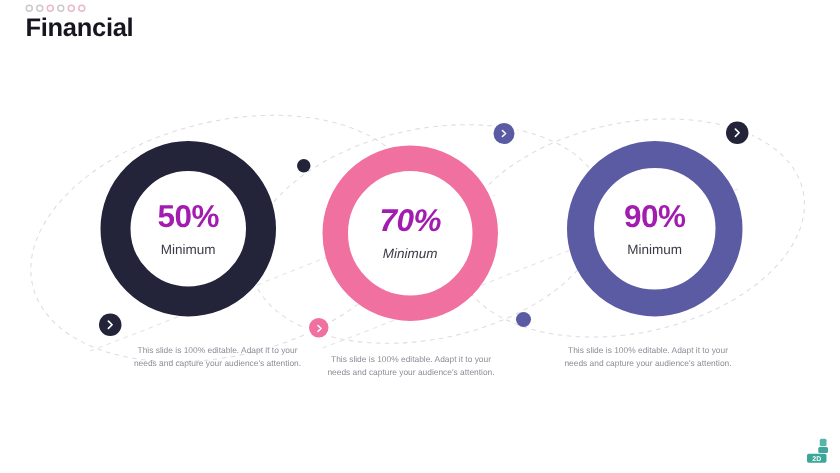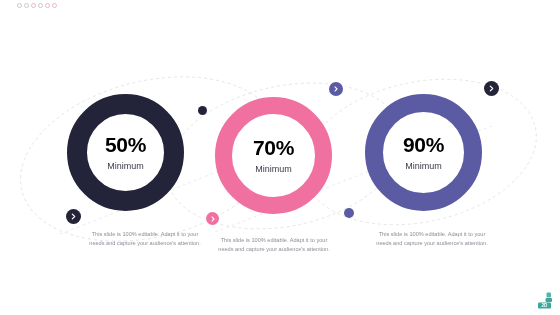--- a/index.html
+++ b/index.html
@@ -84,43 +84,44 @@
     box-sizing: border-box;
     background: #ffffff;
     display: flex;
     flex-direction: column;
     align-items: center;
     justify-content: center;
   }
   .ring .pct {
     font-size: 21px;
     font-weight: bold;
-    color: #000000;
+    color: #a21caf;
     line-height: 24px;
     letter-spacing: -0.3px;
   }
   .ring .lbl {
     font-size: 9px;
     color: #3a3b46;
     line-height: 12px;
     margin-top: 3px;
   }
 
   #ring-1 {
     left: 67px; top: 60px;
     width: 117px; height: 117px;
     border: 20px solid #232339;
   }
   #ring-2 {
     left: 215px; top: 63px;
     width: 117px; height: 117px;
     border: 17px solid #f0709f;
+    font-style: italic;
   }
   #ring-3 {
-    left: 365px; top: 60px;
+    left: 378px; top: 60px;
     width: 117px; height: 117px;
     border: 18px solid #5b5ba3;
   }
 
   
   .badge {
     position: absolute;
     border-radius: 50%;
     display: flex;
     align-items: center;
@@ -167,20 +168,21 @@
 
   <div class="header">
     <div class="dots-row">
       <span class="hdot grayish"></span>
       <span class="hdot grayish"></span>
       <span class="hdot pinkish"></span>
       <span class="hdot grayish"></span>
       <span class="hdot pinkish"></span>
       <span class="hdot pinkish"></span>
     </div>
+    <div class="page-title">Financial</div>
   </div>
 
   <div class="canvas">
 
     <svg class="orbits" viewBox="0 0 560 281">
       <g fill="none" stroke="#dcdce2" stroke-width="0.7" stroke-dasharray="3 3">
         <ellipse cx="150" cy="125" rx="132" ry="78" transform="rotate(-14 150 125)"></ellipse>
         <ellipse cx="285" cy="122" rx="120" ry="70" transform="rotate(-12 285 122)"></ellipse>
         <ellipse cx="420" cy="118" rx="118" ry="70" transform="rotate(-12 420 118)"></ellipse>
       </g>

**Instructions to follow:**
The answer is the complete set of records, copied exactly, with pictures omitted.

**Finished task:**
--- a/index.html
+++ b/index.html
@@ -84,43 +84,44 @@
     box-sizing: border-box;
     background: #ffffff;
     display: flex;
     flex-direction: column;
     align-items: center;
     justify-content: center;
   }
   .ring .pct {
     font-size: 21px;
     font-weight: bold;
-    color: #000000;
+    color: #a21caf;
     line-height: 24px;
     letter-spacing: -0.3px;
   }
   .ring .lbl {
     font-size: 9px;
     color: #3a3b46;
     line-height: 12px;
     margin-top: 3px;
   }
 
   #ring-1 {
     left: 67px; top: 60px;
     width: 117px; height: 117px;
     border: 20px solid #232339;
   }
   #ring-2 {
     left: 215px; top: 63px;
     width: 117px; height: 117px;
     border: 17px solid #f0709f;
+    font-style: italic;
   }
   #ring-3 {
-    left: 365px; top: 60px;
+    left: 378px; top: 60px;
     width: 117px; height: 117px;
     border: 18px solid #5b5ba3;
   }
 
   
   .badge {
     position: absolute;
     border-radius: 50%;
     display: flex;
     align-items: center;
@@ -167,20 +168,21 @@
 
   <div class="header">
     <div class="dots-row">
       <span class="hdot grayish"></span>
       <span class="hdot grayish"></span>
       <span class="hdot pinkish"></span>
       <span class="hdot grayish"></span>
       <span class="hdot pinkish"></span>
       <span class="hdot pinkish"></span>
     </div>
+    <div class="page-title">Financial</div>
   </div>
 
   <div class="canvas">
 
     <svg class="orbits" viewBox="0 0 560 281">
       <g fill="none" stroke="#dcdce2" stroke-width="0.7" stroke-dasharray="3 3">
         <ellipse cx="150" cy="125" rx="132" ry="78" transform="rotate(-14 150 125)"></ellipse>
         <ellipse cx="285" cy="122" rx="120" ry="70" transform="rotate(-12 285 122)"></ellipse>
         <ellipse cx="420" cy="118" rx="118" ry="70" transform="rotate(-12 420 118)"></ellipse>
       </g>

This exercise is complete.